In [1]:
import csv
import random
import re

# Read the input text file
input_file = 'dataset.txt'
output_file = 'dataset.csv'

In [2]:
with open(input_file, 'r', encoding='utf-8') as f:
    data_text = f.read()

# Parse the data
parsed_data = []

# Regular expression to match the pattern: ("text", label)
# This handles high, medium, and low labels
pattern = r'\("([^"]+)",\s*(high|medium|low)\)'

matches = re.findall(pattern, data_text)

for text, label in matches:
    parsed_data.append({
        'text': text.strip(),
        'label': label.strip()
    })

In [3]:
# Randomly shuffle the documents
random.shuffle(parsed_data)

# Write to CSV
with open(output_file, 'w', newline='', encoding='utf-8') as f:
    writer = csv.DictWriter(f, fieldnames=['text', 'label'])
    writer.writeheader()
    writer.writerows(parsed_data)

print(f"✓ Converted {len(parsed_data)} documents to CSV format")
print(f"✓ Input file: {input_file}")
print(f"✓ Output file: {output_file}")
print(f"✓ Documents have been randomly shuffled")

# Show label distribution
label_counts = {}
for row in parsed_data:
    label = row['label']
    label_counts[label] = label_counts.get(label, 0) + 1

print(f"\nLabel distribution:")
for label, count in sorted(label_counts.items()):
    print(f"  {label}: {count}")

print(f"\nFirst 3 rows (preview):")
for i, row in enumerate(parsed_data[:3], 1):
    print(f"{i}. Label: {row['label']}, Text: {row['text'][:60]}...")
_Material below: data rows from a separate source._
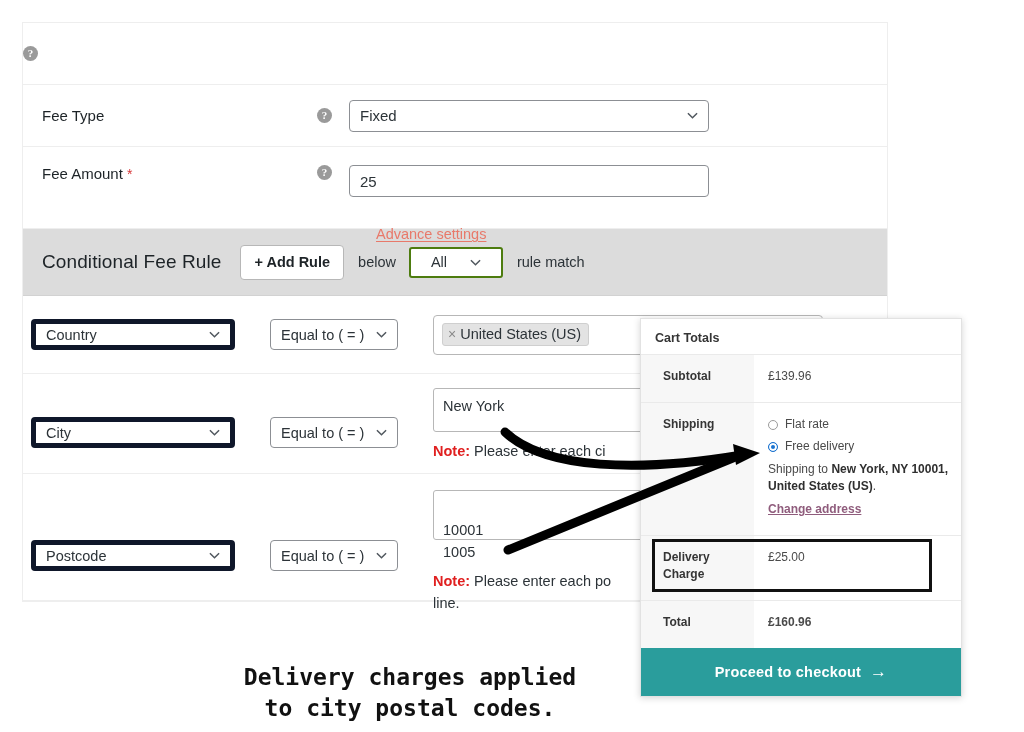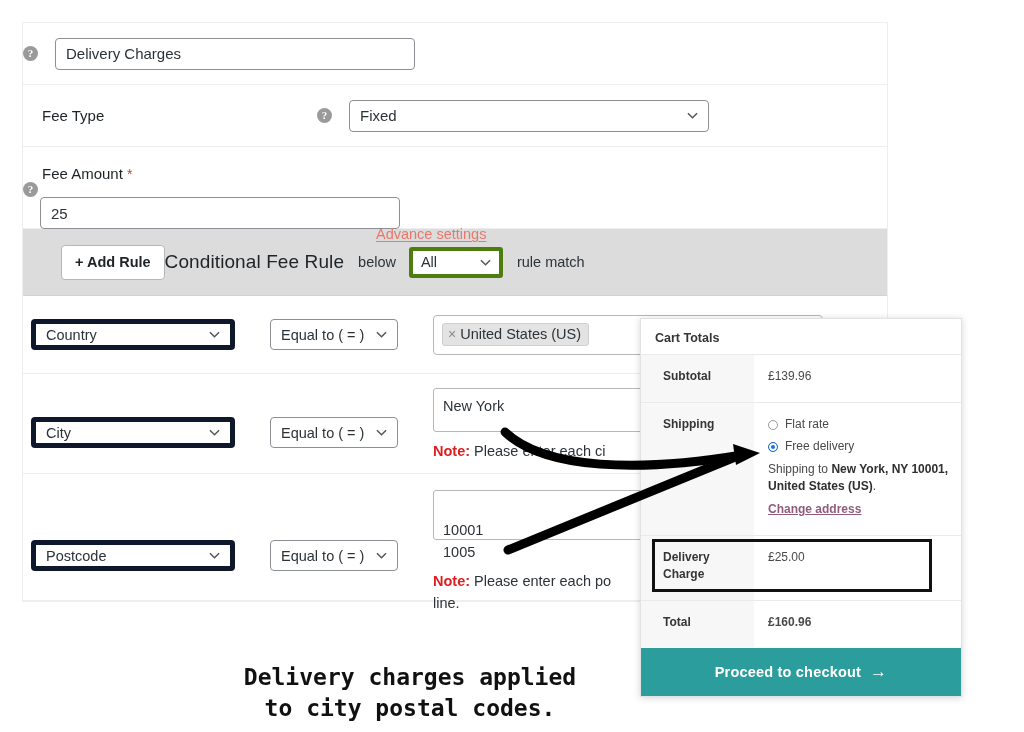--- a/index.html
+++ b/index.html
@@ -223,11 +223,6 @@
 
   <div class="fee-row">
     <span class="help-ico">?</span>
-    <div class="ctrl-wrap">
-      <div class="txtfield">
-        <span>Delivery Charges</span>
-      </div>
-    </div>
   </div>
 
   <div class="fee-row">

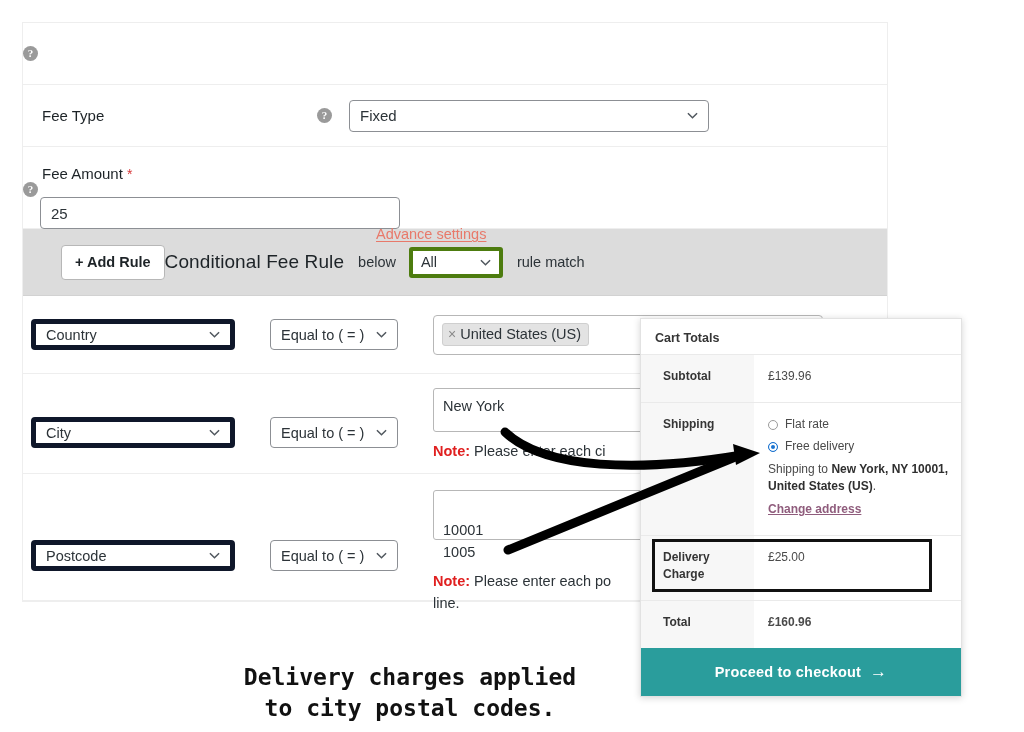--- a/index.html
+++ b/index.html
@@ -25,7 +25,7 @@
     height:62px;
     box-sizing:border-box;
   }
-  .fee-row.tall{height:82px;align-items:flex-start;padding-top:18px;flex-direction:column;}
+  .fee-row.tall{height:82px;align-items:flex-start;padding-top:18px;}
   .fee-label{
     width:294px;
     padding-left:19px;

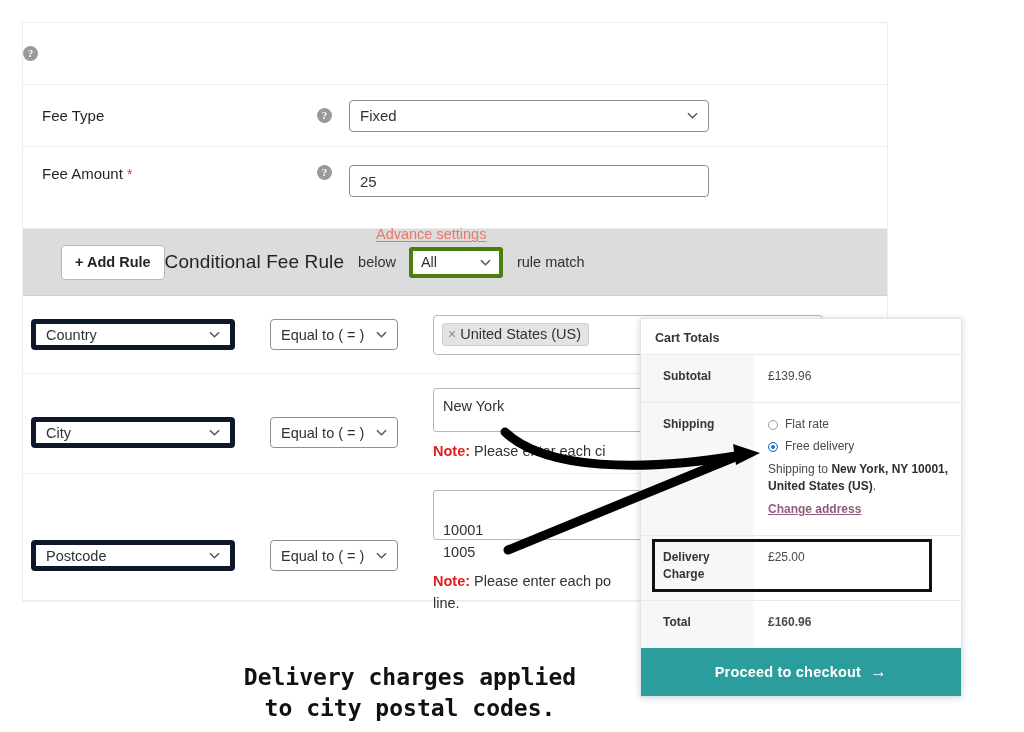--- a/index.html
+++ b/index.html
@@ -258,8 +258,8 @@
   <a class="adv-link" href="#">Advance settings</a>
 
   <div id="cfr-band">
+    <div id="cfr-title">Conditional Fee Rule</div>
     <div id="add-rule-btn">+ Add Rule</div>
-    <div id="cfr-title">Conditional Fee Rule</div>
     <div class="band-txt">below</div>
     <div id="match-select">
       <span>All</span>

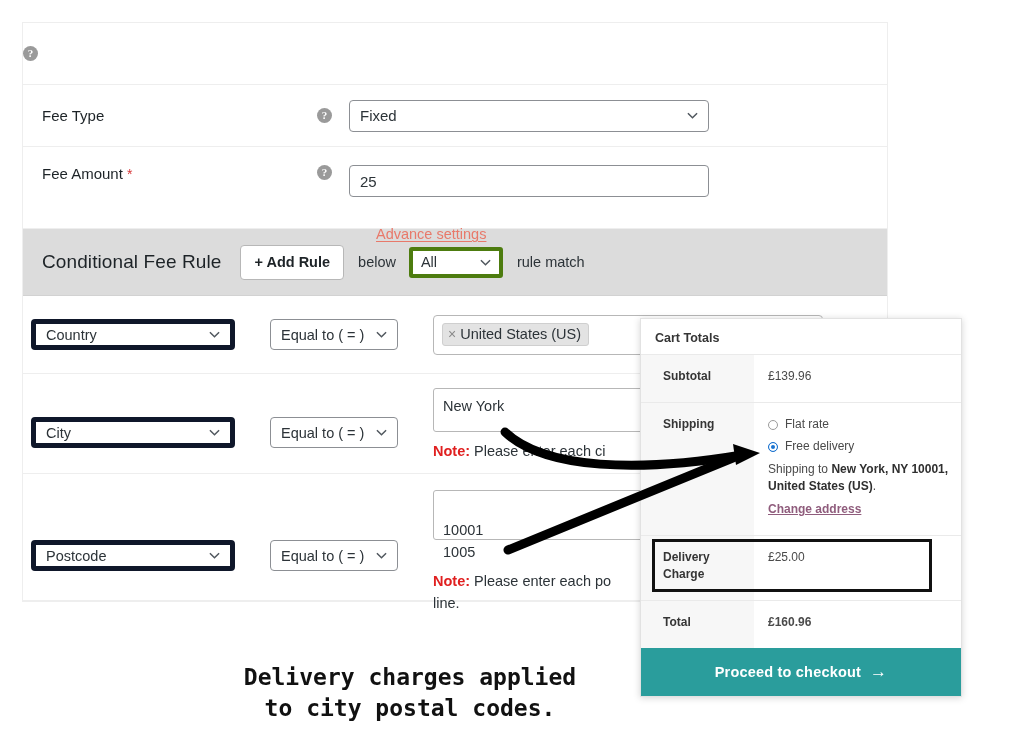--- a/index.html
+++ b/index.html
@@ -87,9 +87,9 @@
   .band-txt{margin-left:14px;font-size:14.5px;color:#2c3338;}
   #match-select{
     margin-left:13px;width:94px;height:31px;
-    background:#fff;border:4px solid #4d7c0f;border-radius:3px;
+    background:#fff;border:2px solid #4d7c0f;border-radius:3px;
     font-size:14.5px;color:#2c3338;
-    padding:0 8px;box-sizing:border-box;
+    padding:0 20px;box-sizing:border-box;
     display:flex;align-items:center;justify-content:space-between;
   }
✓ Converted 705 documents to CSV format
✓ Input file: dataset.txt
✓ Output file: dataset.csv
✓ Documents have been randomly shuffled

Label distribution:
  high: 239
  low: 219
  medium: 247

First 3 rows (preview):
1. Label: high, Text: शरीरबाट निरन्तर रगत बगेको रिपोर्ट गरिएको छ...
2. Label: medium, Text: थोरै कम पिसाब र कम उमंगे...
3. Label: medium, Text: अलि कम तौल र बराबर वृद्धिमा कमी...